Thursday, September 18, 2014

"Our Business Model." From the Tuba Playing Prof.

Several years ago we started hearing from newer members of the Board of Trustees that we had “to run things like a business.” And now it's business as usual here.

After it ran off the former president, the board of trustees simply crowned the then provost the president in two steps: interim president then president. It did so after it spent thousands of dollars on a flawed, awkward, slanted, and quick search. The campus had no choice but to turn to the interim president and persuade him to take the job. Looking for his replacement, the president selected as his interim provost the associate vice provost—who quickly went from interim provost to provost—without having to be interviewed by anyone at any time—because the now provost was “just the type of leader the campus needs to take us to the next level.”

Here's the next level: The new provost has started creating more and more administrative positions—for every imaginable task on campus. Yet to fill these positions, the provost only “promotes” current faculty members away from teaching departments. Not one has been staffed by someone coming from some other institution.

These new administrators have this in common: most never really cared for the day-to-day duties of teaching, the grunt work of trying to arouse the interest of a freshman,the stack of essays, the lab reports, etc. Most are “done” with publishing, and all never achieved the type of status in their fields that might attract a “better”school from hiring them away. So I guess being the Associate Vice President of Assessment Rubrics and Parking is something to report to one's major professor back at Big Time U.

Leaving their departments, they all say the same things: “as much as I hate leaving the classroom, I feel that...” and “my research projects will absolutely continue as planned.....”

Yet, because the new admins do not technically leave their departments--although they NEVER return to their departments--because they might, the departments “hold the line” and cannot replace them with new, actual members of the department. The departments can and must hire adjuncts to “cover” their classes, of course. We overwork our adjuncts and we pay them less than minimum wage, so rightly we never ask them to do anything but “cover classes.” Everyone agrees to that. But covering classes is only one part of the duties. Hiring adjuncts to cover the classes that “members” of the department cannot teach because of administrative duties does not account for the department work of serving on committees, advising students, mentoring the few junior faculty members that we do have, etc. And with each new office, we have more to do: more committees, more reports, more duties, etc.
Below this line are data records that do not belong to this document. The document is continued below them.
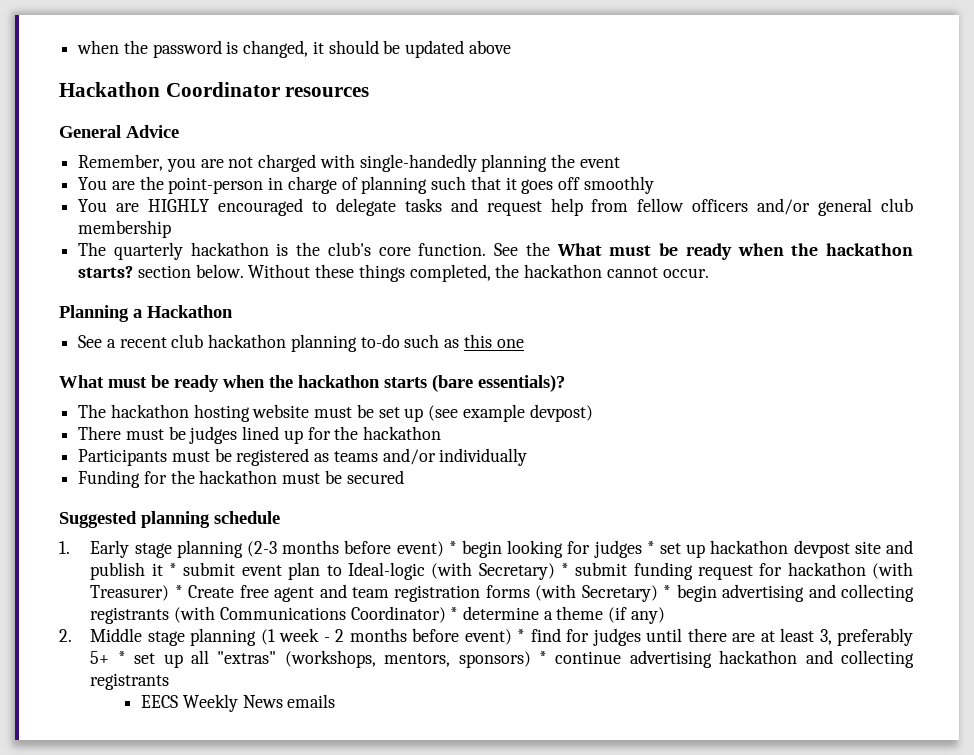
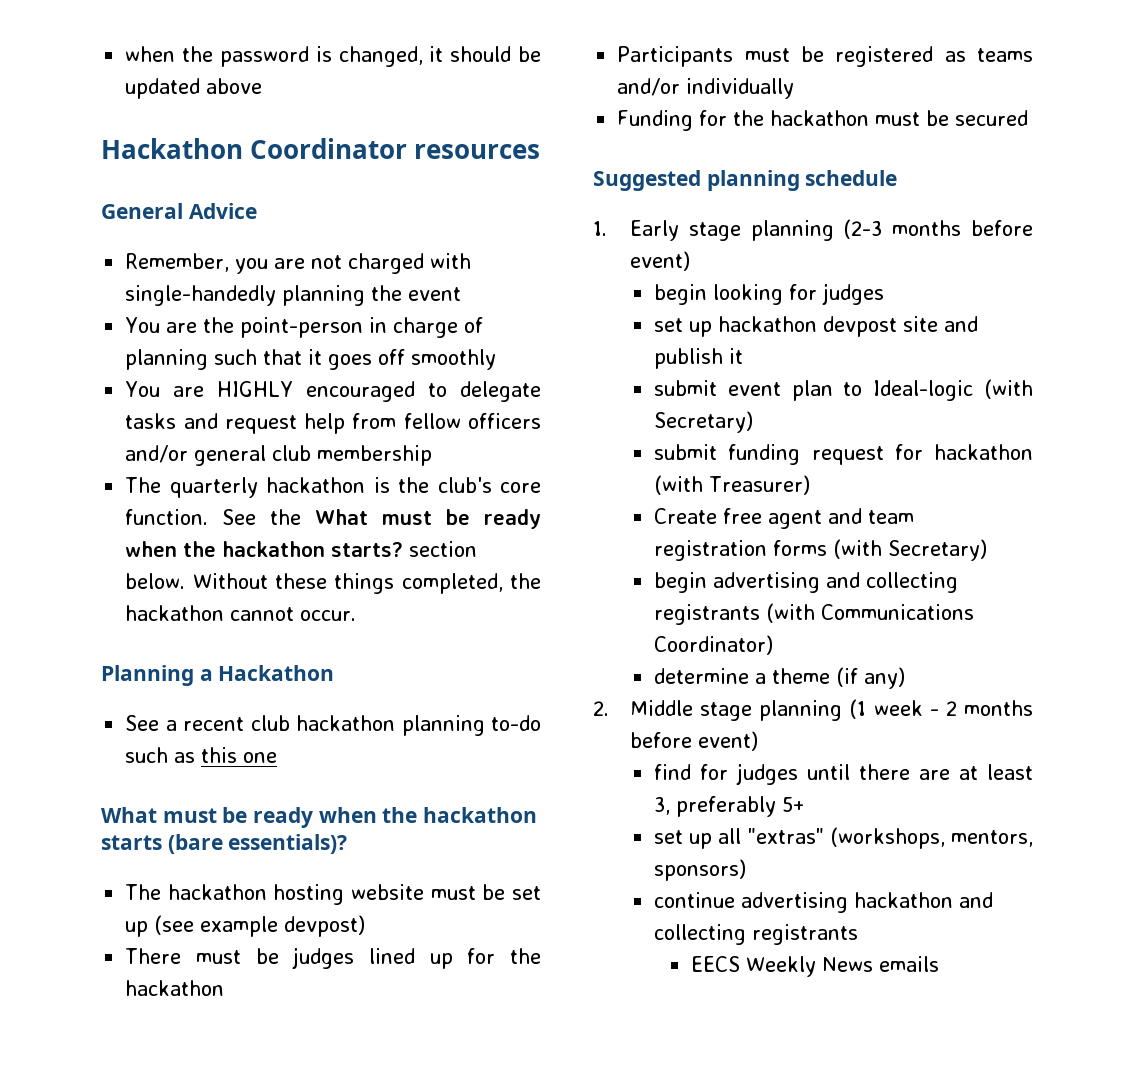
[448,541,457,554] * -> (690, 261) //
[646,541,655,554] * -> (885, 294) //
[169,563,178,576] * -> (744, 356) //
[560,563,569,576] * -> (754, 422) //
[174,585,183,598] * -> (811, 485) //
[663,585,672,598] * -> (988, 550) //
[450,607,459,620] * -> (774, 645) //
[517,629,526,642] * -> (758, 741) //
[117,651,126,664] * -> (805, 804) //
[539,651,548,664] * -> (747, 870) //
The new admins have little incentive to return. The provost sweetens these new positions with twelve-month pay and flex time, especially vacation time not tied to teaching assignments; he finds office space with regulated climate in the newest buildings, good lighting, cherry wood desks, new computers, laptops, and tablets, and for the special select the most prized perk of all, a parking spot.
I'll not say that the new admins don't work; they are always busy. Yet too often the new admins mostly seem to argue for the existence and necessity of the offices they hold. And I am amazed how quickly these former colleagues have turned, ever ready to point out that the provost is a good guy, such a smart guy, who deeply cares about the students and their education, a natural born leader, etc. To a person they all seem to repeat the emerging idea that “teaching is a small part of what we do here, our responsibilities to the community, and the state....”

How we do business here: staff every administrative positions with weary, bored, disenchanted, and/or embarrassed tenured faculty members. By doing so, one cuts the largest “drain” on any campus—fair salaries. Hire tenured professors beholden to you but have them to do administrative duties without paying them administrative salaries; then hire adjuncts and pay them an offensive “salary” to “cover” classes. Then leave the department work to those “who just teach.”

9 comments:

  1. Gee, that sounds a lot like the place I used to teach at.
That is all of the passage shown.